◆ **Task directions**
Your task is to repeat the lines below exactly, excluding any pictures they contain.

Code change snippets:
□ □ □ □
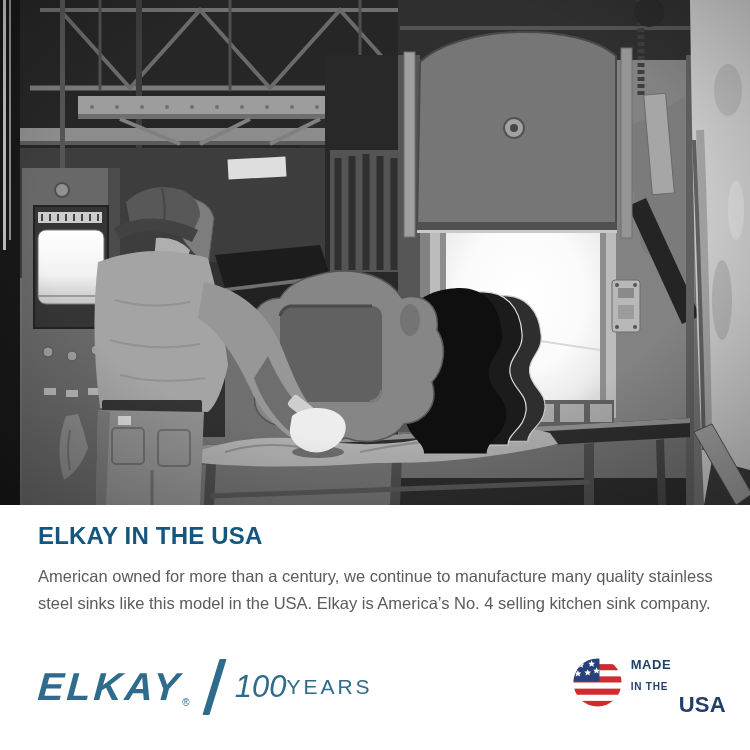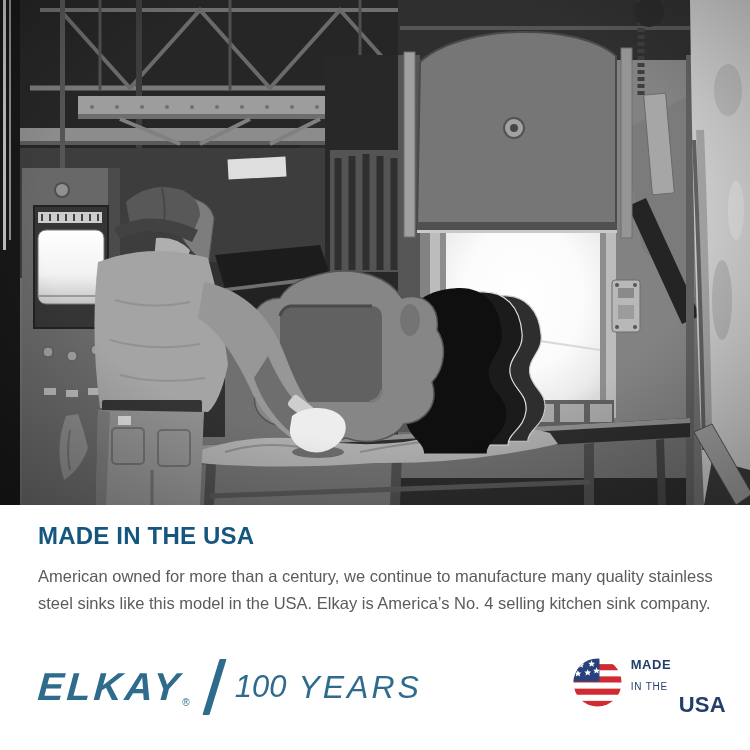--- a/index.html
+++ b/index.html
@@ -268,7 +268,7 @@
   </div>
 
   <div class="text-block">
-    <h2 class="heading">MADE IN THE USA</h2>
+    <h2 class="heading">ELKAY IN THE USA</h2>
     <p class="body-copy">American owned for more than a century, we continue to manufacture many quality stainless steel sinks like this model in the USA. Elkay is America’s No. 4 selling kitchen sink company.</p>
   </div>
 

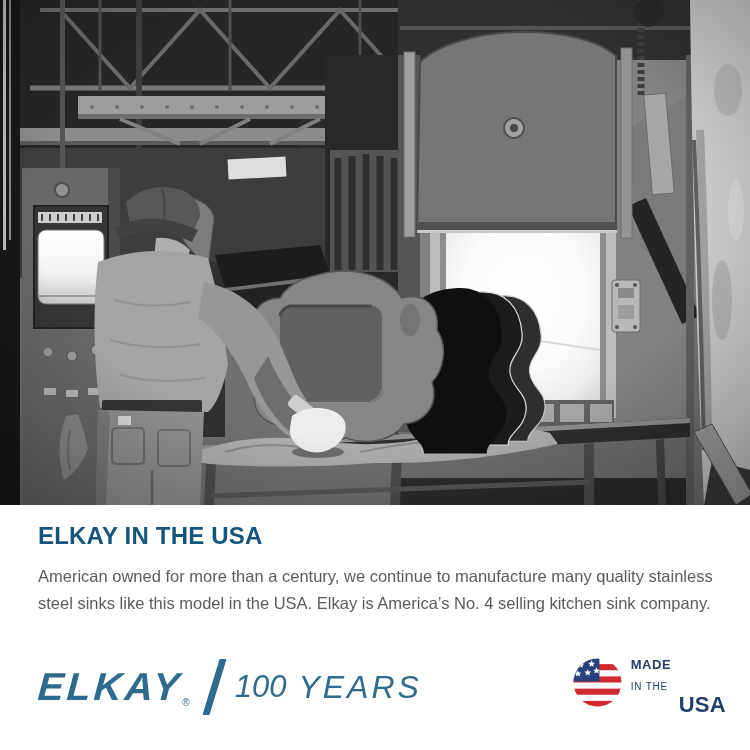--- a/index.html
+++ b/index.html
@@ -41,7 +41,7 @@
     transform:skewX(-17deg);margin:0 17px 0 21px;
   }
   .num{font-size:31px;font-weight:400;font-style:italic;}
-  .yrs{font-size:32px;font-weight:400;font-style:italic;letter-spacing:3px;margin-left:12px;}
+  .yrs{font-size:21px;font-weight:400;letter-spacing:3px;margin-left:0;}
   .badge{display:flex;align-items:flex-start;gap:9px;}
   .flag{width:49px;height:49px;}
   .fw{fill:#ffffff;}

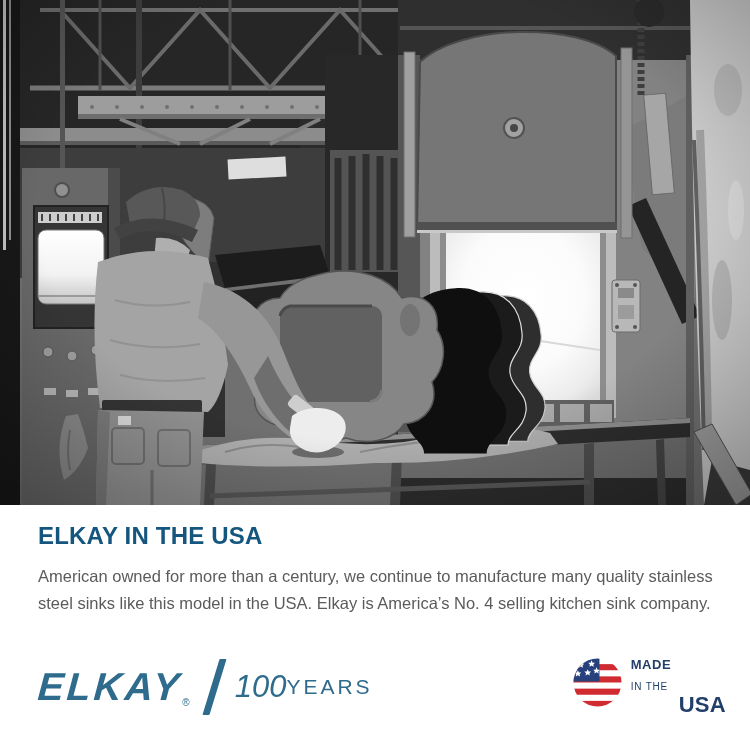--- a/index.html
+++ b/index.html
@@ -49,7 +49,7 @@
   .fb{fill:var(--flag-blue);}
   .badge-text{display:flex;flex-direction:column;color:var(--badge-navy);line-height:1;}
   .b1{font-size:13px;font-weight:700;letter-spacing:0.6px;}
-  .b2{font-size:10px;font-weight:400;letter-spacing:0.8px;margin-top:11px;}
+  .b2{font-size:10px;font-weight:700;letter-spacing:0.8px;margin-top:11px;}
   .b3{font-size:22px;font-weight:700;margin-top:2px;letter-spacing:0.3px;margin-left:48px;}
 </style>
 </head>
□ □ □ □
◆ **Result**
--- a/index.html
+++ b/index.html
@@ -268,7 +268,7 @@
   </div>
 
   <div class="text-block">
-    <h2 class="heading">MADE IN THE USA</h2>
+    <h2 class="heading">ELKAY IN THE USA</h2>
     <p class="body-copy">American owned for more than a century, we continue to manufacture many quality stainless steel sinks like this model in the USA. Elkay is America’s No. 4 selling kitchen sink company.</p>
   </div>
 

--- a/index.html
+++ b/index.html
@@ -41,7 +41,7 @@
     transform:skewX(-17deg);margin:0 17px 0 21px;
   }
   .num{font-size:31px;font-weight:400;font-style:italic;}
-  .yrs{font-size:32px;font-weight:400;font-style:italic;letter-spacing:3px;margin-left:12px;}
+  .yrs{font-size:21px;font-weight:400;letter-spacing:3px;margin-left:0;}
   .badge{display:flex;align-items:flex-start;gap:9px;}
   .flag{width:49px;height:49px;}
   .fw{fill:#ffffff;}

--- a/index.html
+++ b/index.html
@@ -49,7 +49,7 @@
   .fb{fill:var(--flag-blue);}
   .badge-text{display:flex;flex-direction:column;color:var(--badge-navy);line-height:1;}
   .b1{font-size:13px;font-weight:700;letter-spacing:0.6px;}
-  .b2{font-size:10px;font-weight:400;letter-spacing:0.8px;margin-top:11px;}
+  .b2{font-size:10px;font-weight:700;letter-spacing:0.8px;margin-top:11px;}
   .b3{font-size:22px;font-weight:700;margin-top:2px;letter-spacing:0.3px;margin-left:48px;}
 </style>
 </head>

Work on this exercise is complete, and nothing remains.